Chapitre 7 – Le prix du silence
Il s’appelait Papa Mwana.
Un vieil homme maigre, au regard encore brûlant d’intelligence malgré la maladie.
Ancien professeur de philosophie, tombé malade d’un cancer que personne n’avait soigné à temps.
J’aimais lui parler.
Je venais souvent m’asseoir à son chevet, juste quelques minutes, pour écouter.
Ce soir-là, il m’attendait, les yeux tournés vers la fenêtre.
— Toi… tu portes quelque chose de lourd, dit-il sans me regarder.
J’ai esquissé un sourire.
— Tout le monde porte quelque chose, ici, papa.
— Oui.
Mais toi… c’est une chose qu’on ne dit pas dans les prières.
Une chose qu’on cache même à soi-même.
Silence.
Il tourna lentement la tête vers moi.
— Je n’ai jamais jugé mes élèves. Ni mes enfants.
Ce qui me déçoit chez les hommes, ce n’est pas leur désir…
c’est leur lâcheté.
Mes mains ont tremblé.
— Papa… vous ne savez pas ce que ça coûte.
— Si.
Justement. Je sais.
C’est pour ça que je te le dis.
Je suis rentré en marchant lentement.
Sous la pluie, encore.
Les rues de Kinshasa étaient presque silencieuses.

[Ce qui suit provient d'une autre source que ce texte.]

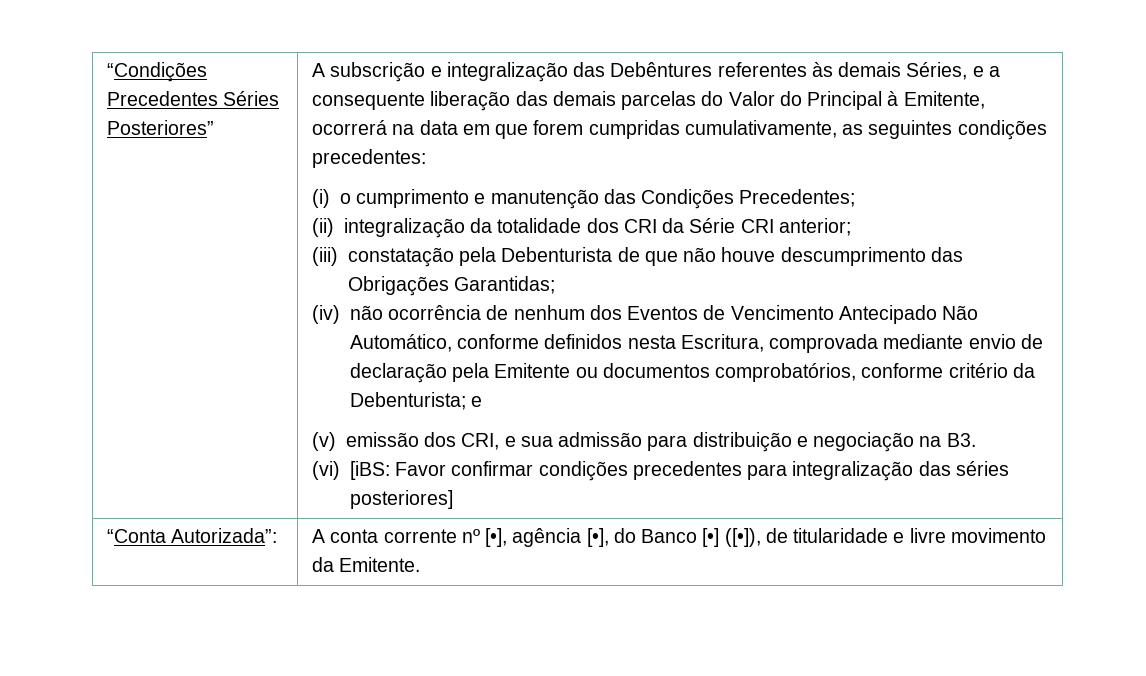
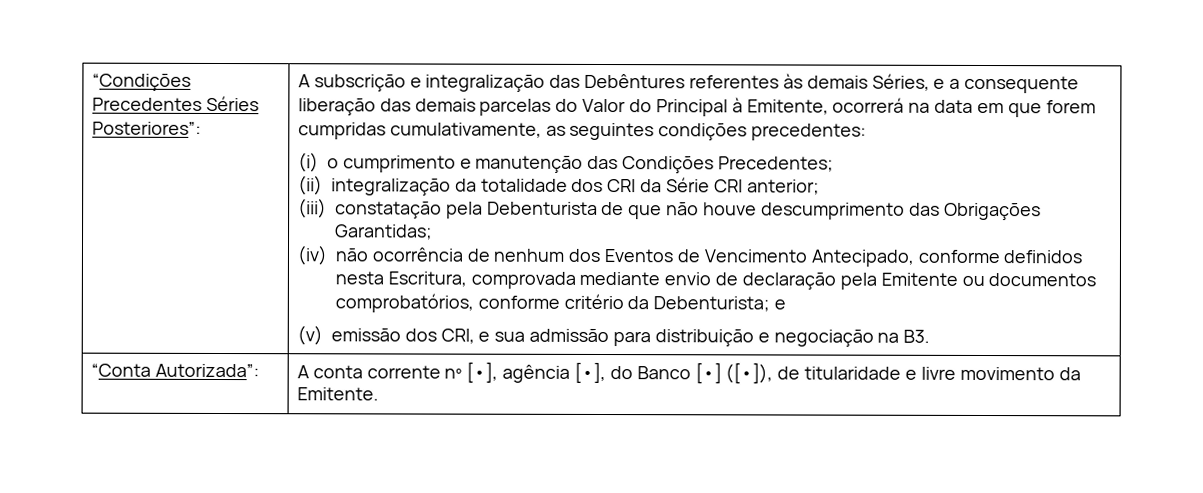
- “Condições Precedentes Séries Posteriores”
+ “Condições Precedentes Séries Posteriores”:
- (iv) não ocorrência de nenhum dos Eventos de Vencimento Antecipado Não Automático, conforme definidos nesta Escritura, comprovada mediante envio de declaração pela Emitente ou documentos comprobatórios, conforme critério da Debenturista; e
+ (iv) não ocorrência de nenhum dos Eventos de Vencimento Antecipado, conforme definidos nesta Escritura, comprovada mediante envio de declaração pela Emitente ou documentos comprobatórios, conforme critério da Debenturista; e
- (vi) [iBS: Favor confirmar condições precedentes para integralização das séries posteriores]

Et chaque goutte sur mon visage semblait me dire :
Vis. Maintenant. Tant qu’il est encore temps.
De retour dans ma chambre, j’ai fermé la porte doucement.
Je me suis déshabillé lentement, puis j’ai pris mon téléphone.
J’ai pensé à lui.
À Adrien.
À sa voix.
À ses silences.
À cette main tendue que je n’avais jamais osé saisir.
J’ai hésité. Longtemps.
Puis j’ai écrit :
« Est-ce que je peux venir te voir ? »
Je l’ai relu. Supprimé. Réécrit.
« Tu es encore à l’hôpital ? »
J’ai appuyé sur envoyer.
Une minute plus tard, la réponse est arrivée :
« Oui. Viens. Je t’attends. »
Note de l’auteur – La Voix Qui Écrit
Parfois, un simple message porte tout le poids d’un combat.
Et le silence devient trop lourd pour ne pas éclater.
Certains silences coûtent plus cher que mille aveux.
Dans ce chapitre, une rencontre inattendue fait vaciller Jonathan. Entre la pluie et les mots d’un vieil homme, une brèche s’ouvre peut-être la première vers un choix. Peut-être vers lui.